• _What the exercise asks_
The lines to repeat are those below from the one containing "Gyöngyös, Kossuth u.40." down to the one containing "ajánlattevő nem érvényesíthet.", both included; reproduce them exactly and nothing else.
——————————
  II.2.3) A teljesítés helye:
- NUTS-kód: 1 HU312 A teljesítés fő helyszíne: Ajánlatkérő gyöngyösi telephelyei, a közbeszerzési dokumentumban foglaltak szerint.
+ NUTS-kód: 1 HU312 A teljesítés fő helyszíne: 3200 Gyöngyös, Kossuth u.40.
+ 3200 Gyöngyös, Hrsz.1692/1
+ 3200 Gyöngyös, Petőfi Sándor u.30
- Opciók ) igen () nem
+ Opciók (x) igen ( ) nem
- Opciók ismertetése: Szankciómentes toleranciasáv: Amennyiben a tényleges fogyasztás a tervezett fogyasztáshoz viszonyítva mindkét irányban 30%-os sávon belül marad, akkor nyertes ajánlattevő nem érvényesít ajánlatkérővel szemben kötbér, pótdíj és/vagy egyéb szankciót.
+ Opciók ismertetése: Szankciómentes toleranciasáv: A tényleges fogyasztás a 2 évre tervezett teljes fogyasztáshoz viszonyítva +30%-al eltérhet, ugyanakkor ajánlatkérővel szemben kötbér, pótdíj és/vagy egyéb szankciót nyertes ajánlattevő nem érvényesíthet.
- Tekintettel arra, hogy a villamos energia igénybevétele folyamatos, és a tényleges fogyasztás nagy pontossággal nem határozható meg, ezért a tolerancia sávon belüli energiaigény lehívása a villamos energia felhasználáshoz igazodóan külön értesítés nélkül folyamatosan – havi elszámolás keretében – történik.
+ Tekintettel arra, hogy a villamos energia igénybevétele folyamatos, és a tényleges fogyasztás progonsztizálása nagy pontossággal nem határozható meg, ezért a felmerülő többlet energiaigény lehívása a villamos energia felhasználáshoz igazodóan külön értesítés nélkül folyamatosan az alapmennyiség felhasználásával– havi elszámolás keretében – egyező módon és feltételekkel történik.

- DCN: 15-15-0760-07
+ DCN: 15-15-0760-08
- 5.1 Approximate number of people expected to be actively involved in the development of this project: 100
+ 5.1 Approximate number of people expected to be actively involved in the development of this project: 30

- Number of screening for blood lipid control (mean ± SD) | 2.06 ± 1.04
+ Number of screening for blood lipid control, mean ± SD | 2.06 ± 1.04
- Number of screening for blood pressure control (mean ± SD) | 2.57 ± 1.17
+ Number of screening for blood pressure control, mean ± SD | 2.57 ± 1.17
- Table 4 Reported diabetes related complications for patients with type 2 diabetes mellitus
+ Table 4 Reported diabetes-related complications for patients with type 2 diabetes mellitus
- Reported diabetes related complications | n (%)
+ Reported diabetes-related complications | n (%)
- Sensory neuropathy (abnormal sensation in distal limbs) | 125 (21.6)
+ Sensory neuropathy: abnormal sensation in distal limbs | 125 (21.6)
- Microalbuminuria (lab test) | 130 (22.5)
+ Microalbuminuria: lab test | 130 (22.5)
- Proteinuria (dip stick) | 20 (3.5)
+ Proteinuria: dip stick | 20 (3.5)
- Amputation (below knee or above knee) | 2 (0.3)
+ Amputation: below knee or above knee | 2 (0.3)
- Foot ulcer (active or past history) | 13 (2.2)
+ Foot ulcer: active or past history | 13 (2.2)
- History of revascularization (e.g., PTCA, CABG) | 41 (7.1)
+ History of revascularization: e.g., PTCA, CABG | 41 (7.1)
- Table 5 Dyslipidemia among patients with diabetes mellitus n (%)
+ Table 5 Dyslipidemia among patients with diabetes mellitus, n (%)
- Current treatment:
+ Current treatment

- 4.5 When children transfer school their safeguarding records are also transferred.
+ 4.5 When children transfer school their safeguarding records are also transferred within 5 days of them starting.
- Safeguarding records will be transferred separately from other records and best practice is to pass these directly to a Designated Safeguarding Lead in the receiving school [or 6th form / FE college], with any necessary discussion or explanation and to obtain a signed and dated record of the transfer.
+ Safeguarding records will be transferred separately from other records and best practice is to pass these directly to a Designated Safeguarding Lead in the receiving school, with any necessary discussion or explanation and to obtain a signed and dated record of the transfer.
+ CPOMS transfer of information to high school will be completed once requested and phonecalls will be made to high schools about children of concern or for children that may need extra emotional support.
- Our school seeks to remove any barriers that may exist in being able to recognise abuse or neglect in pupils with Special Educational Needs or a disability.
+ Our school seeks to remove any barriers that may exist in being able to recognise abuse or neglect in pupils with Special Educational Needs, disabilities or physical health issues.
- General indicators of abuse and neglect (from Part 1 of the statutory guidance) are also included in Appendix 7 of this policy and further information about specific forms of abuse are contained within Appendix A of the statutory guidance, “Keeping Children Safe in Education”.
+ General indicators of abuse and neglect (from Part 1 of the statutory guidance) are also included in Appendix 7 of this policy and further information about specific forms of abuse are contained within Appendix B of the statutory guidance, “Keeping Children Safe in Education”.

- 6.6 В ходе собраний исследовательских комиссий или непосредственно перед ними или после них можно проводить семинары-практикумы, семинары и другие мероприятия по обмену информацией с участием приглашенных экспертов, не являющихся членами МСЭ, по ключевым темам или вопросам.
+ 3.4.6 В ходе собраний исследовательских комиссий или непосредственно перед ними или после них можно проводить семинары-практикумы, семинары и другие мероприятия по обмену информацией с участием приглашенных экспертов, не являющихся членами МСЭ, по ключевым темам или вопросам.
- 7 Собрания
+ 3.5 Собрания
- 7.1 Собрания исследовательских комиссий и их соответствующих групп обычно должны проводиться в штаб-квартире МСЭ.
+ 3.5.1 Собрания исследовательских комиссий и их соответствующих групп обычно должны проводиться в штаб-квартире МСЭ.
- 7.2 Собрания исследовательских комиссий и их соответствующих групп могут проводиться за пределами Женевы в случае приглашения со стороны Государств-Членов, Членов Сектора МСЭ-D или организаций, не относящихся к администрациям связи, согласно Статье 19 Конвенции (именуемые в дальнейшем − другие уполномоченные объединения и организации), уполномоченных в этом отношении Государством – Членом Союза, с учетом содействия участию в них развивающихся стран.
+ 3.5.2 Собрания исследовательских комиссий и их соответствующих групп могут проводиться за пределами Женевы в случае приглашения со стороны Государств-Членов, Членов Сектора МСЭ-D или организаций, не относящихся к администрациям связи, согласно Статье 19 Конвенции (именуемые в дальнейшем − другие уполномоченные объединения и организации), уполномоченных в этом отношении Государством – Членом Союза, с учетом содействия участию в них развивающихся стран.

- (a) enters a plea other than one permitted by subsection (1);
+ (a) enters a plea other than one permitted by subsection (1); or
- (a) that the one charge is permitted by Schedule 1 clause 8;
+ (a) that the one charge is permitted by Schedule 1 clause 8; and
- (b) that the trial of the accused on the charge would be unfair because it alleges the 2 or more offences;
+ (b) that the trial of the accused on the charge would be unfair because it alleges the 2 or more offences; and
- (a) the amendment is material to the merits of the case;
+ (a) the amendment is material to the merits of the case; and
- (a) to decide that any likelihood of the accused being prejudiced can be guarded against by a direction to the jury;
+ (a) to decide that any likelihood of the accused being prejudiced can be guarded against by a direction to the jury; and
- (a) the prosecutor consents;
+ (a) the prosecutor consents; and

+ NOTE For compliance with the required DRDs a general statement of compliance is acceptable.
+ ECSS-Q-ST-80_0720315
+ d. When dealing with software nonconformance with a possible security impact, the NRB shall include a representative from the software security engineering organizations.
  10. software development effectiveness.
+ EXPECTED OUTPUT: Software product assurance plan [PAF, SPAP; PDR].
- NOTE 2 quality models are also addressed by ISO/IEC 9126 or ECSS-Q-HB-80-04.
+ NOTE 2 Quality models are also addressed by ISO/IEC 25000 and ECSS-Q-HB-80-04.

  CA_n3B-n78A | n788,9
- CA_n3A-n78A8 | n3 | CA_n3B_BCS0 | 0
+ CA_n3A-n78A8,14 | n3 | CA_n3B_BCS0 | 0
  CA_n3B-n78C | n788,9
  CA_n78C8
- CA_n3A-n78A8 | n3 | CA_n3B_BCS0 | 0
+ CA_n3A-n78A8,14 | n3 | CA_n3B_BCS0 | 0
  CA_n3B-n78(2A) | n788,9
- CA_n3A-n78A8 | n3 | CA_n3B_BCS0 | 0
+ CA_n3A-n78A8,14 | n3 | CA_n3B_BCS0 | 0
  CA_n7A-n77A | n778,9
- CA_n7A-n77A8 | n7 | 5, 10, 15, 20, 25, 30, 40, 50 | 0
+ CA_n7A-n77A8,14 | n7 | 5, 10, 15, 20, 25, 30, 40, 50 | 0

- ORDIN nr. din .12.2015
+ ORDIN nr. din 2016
——————————
• _Exercise result_
+ NUTS-kód: 1 HU312 A teljesítés fő helyszíne: 3200 Gyöngyös, Kossuth u.40.
+ 3200 Gyöngyös, Hrsz.1692/1
+ 3200 Gyöngyös, Petőfi Sándor u.30
- Opciók ) igen () nem
+ Opciók (x) igen ( ) nem
- Opciók ismertetése: Szankciómentes toleranciasáv: Amennyiben a tényleges fogyasztás a tervezett fogyasztáshoz viszonyítva mindkét irányban 30%-os sávon belül marad, akkor nyertes ajánlattevő nem érvényesít ajánlatkérővel szemben kötbér, pótdíj és/vagy egyéb szankciót.
+ Opciók ismertetése: Szankciómentes toleranciasáv: A tényleges fogyasztás a 2 évre tervezett teljes fogyasztáshoz viszonyítva +30%-al eltérhet, ugyanakkor ajánlatkérővel szemben kötbér, pótdíj és/vagy egyéb szankciót nyertes ajánlattevő nem érvényesíthet.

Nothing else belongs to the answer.